THE other night, Richard Quest from the CNN International’s Quest Means Business, was in Madrid for a live broadcast of his popular financial programme.
Standing on a street corner in the Spanish capital, the high-spirited Liverpudlian journalist who is big in American broadcasting interviewed BBV Executive Chairman Francisco Gonzalez, who sounded as if he had suddenly been pulled aside for an on-camera chat.
Gonzalez praised the painful sacrifices Spaniards have endured to get the economy rolling. He said the banking industry was stronger than ever, even though Spain had to seek a €41.3 billion loan from its European partners in June 2012 to bail out its ailing financial institutions.
BBV was one in a group of banks that was solvent at the time and needed no additional capital.
Buoyant about the direction of the Spanish economy, the BBV chief said one of the problems his bank is now facing is that it has a lot of money to lend but no takers. In other words, Spaniards – and especially bankers – are still wary about the economy, and financial institutions are still cautious about handing out cash to budding entrepreneurs.
The economy is still on hold despite the fact that consumer spending is on the rise. Why couldn’t Gonzalez just explain this?
Less than year before his death, Banco Santander chief Emilio Botín was in New York to formally add his bank’s brand name to a chain of US lenders he acquired some years back. Botin was full of himself at the NY stock exchange, telling everyone that money is now flowing in Spain.
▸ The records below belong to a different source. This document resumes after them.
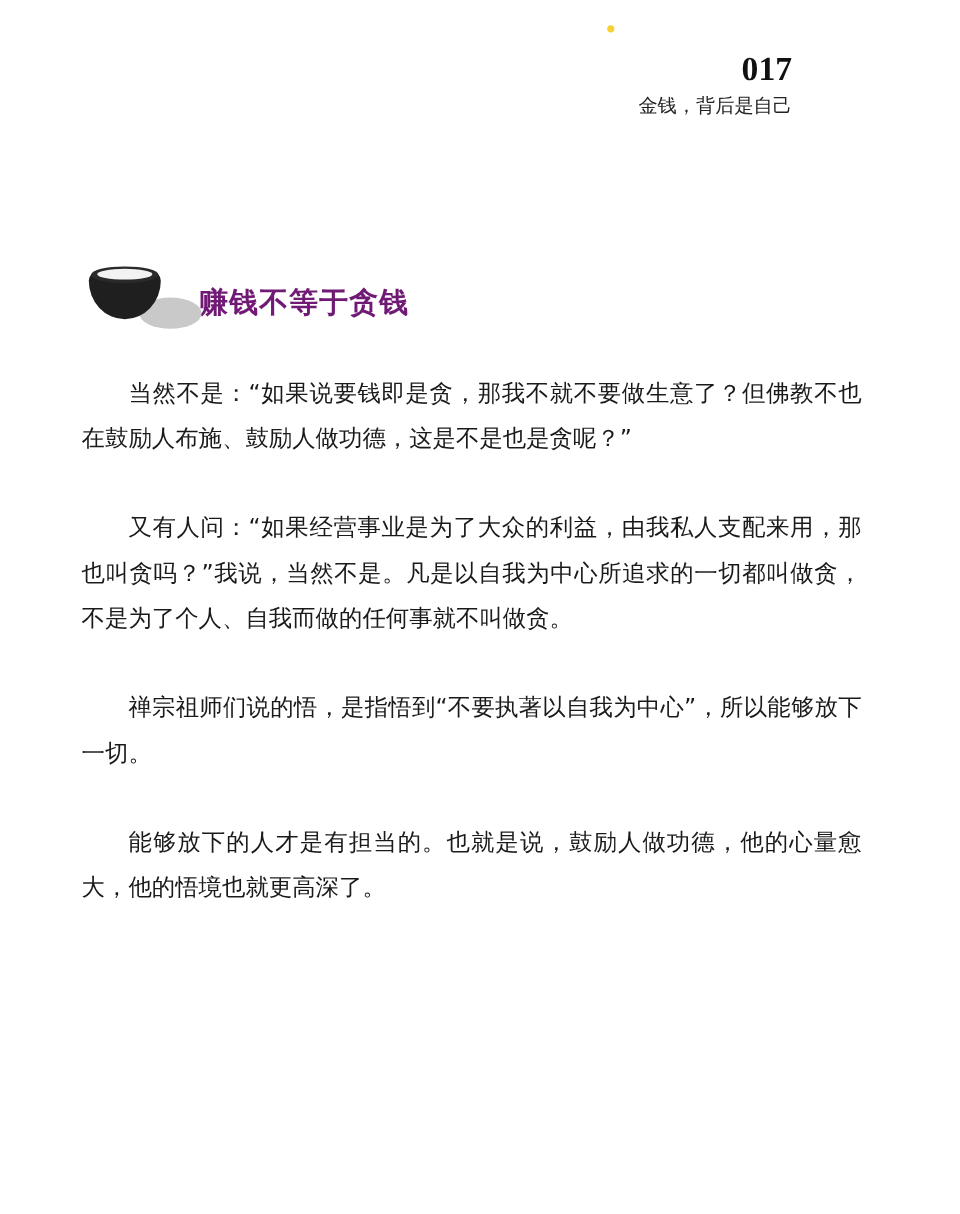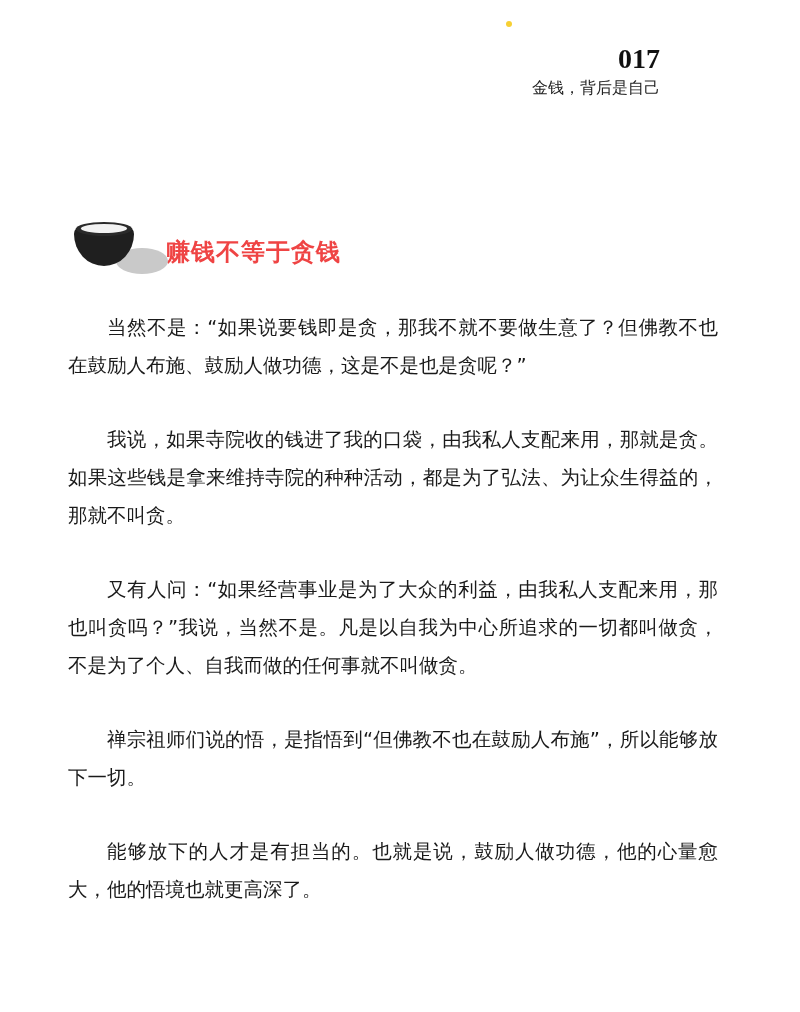"赚钱不等于贪钱" .section-title { color: #ef4444 -> #701a75 }
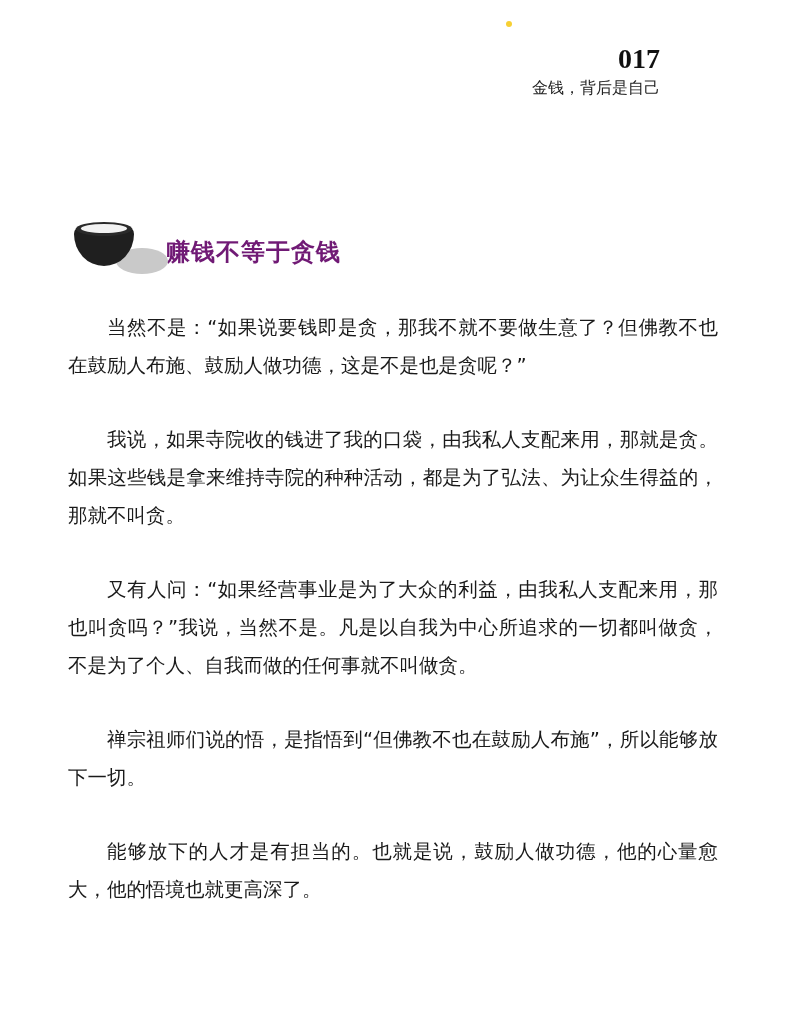"我说，如果寺院收的钱进了我的口袋，由我私人支配来用，那就是贪。如果这些钱是拿来维" p.para { html: <p>我说，如果寺院收的钱进了我的口袋，由我私人支配来用，那就是贪。如果这些钱是拿来维持寺院的种种活动，都是为了弘法、为让众生得益的，那就不叫贪。</p> -> none }
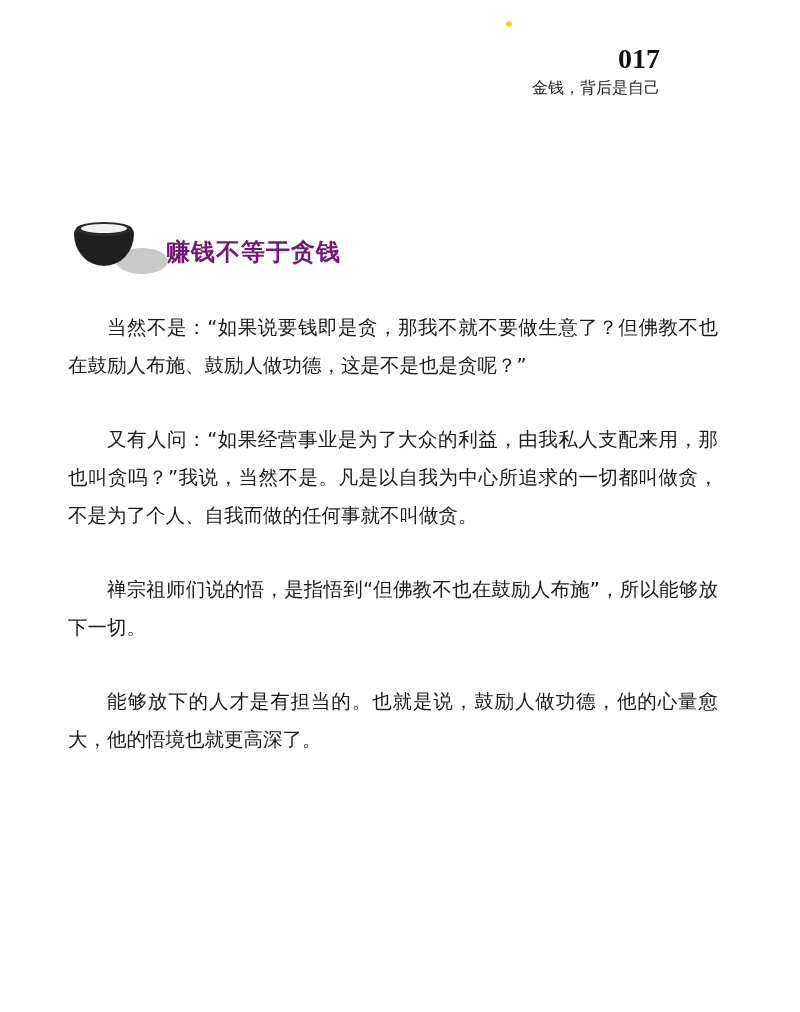"禅宗祖师们说的悟，是指悟到“但佛教不也在鼓励人布施”，所以能够放下一切。" p.para { text: 但佛教不也在鼓励人布施 -> 不要执著以自我为中心 }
His ‘used-car-salesman’ pitch was a great contrast to his usually quiet manner.
Spanish banks have not done enough to replace what they milked during the boom years, when home loans were handed out in similar amounts to the number of bowls now served in soup kitchens across the country.
If there is enough money to lend, as Gonzalez says, then the private sector should take priority. But that won’t occur because there still exists that unspoken lack of confidence.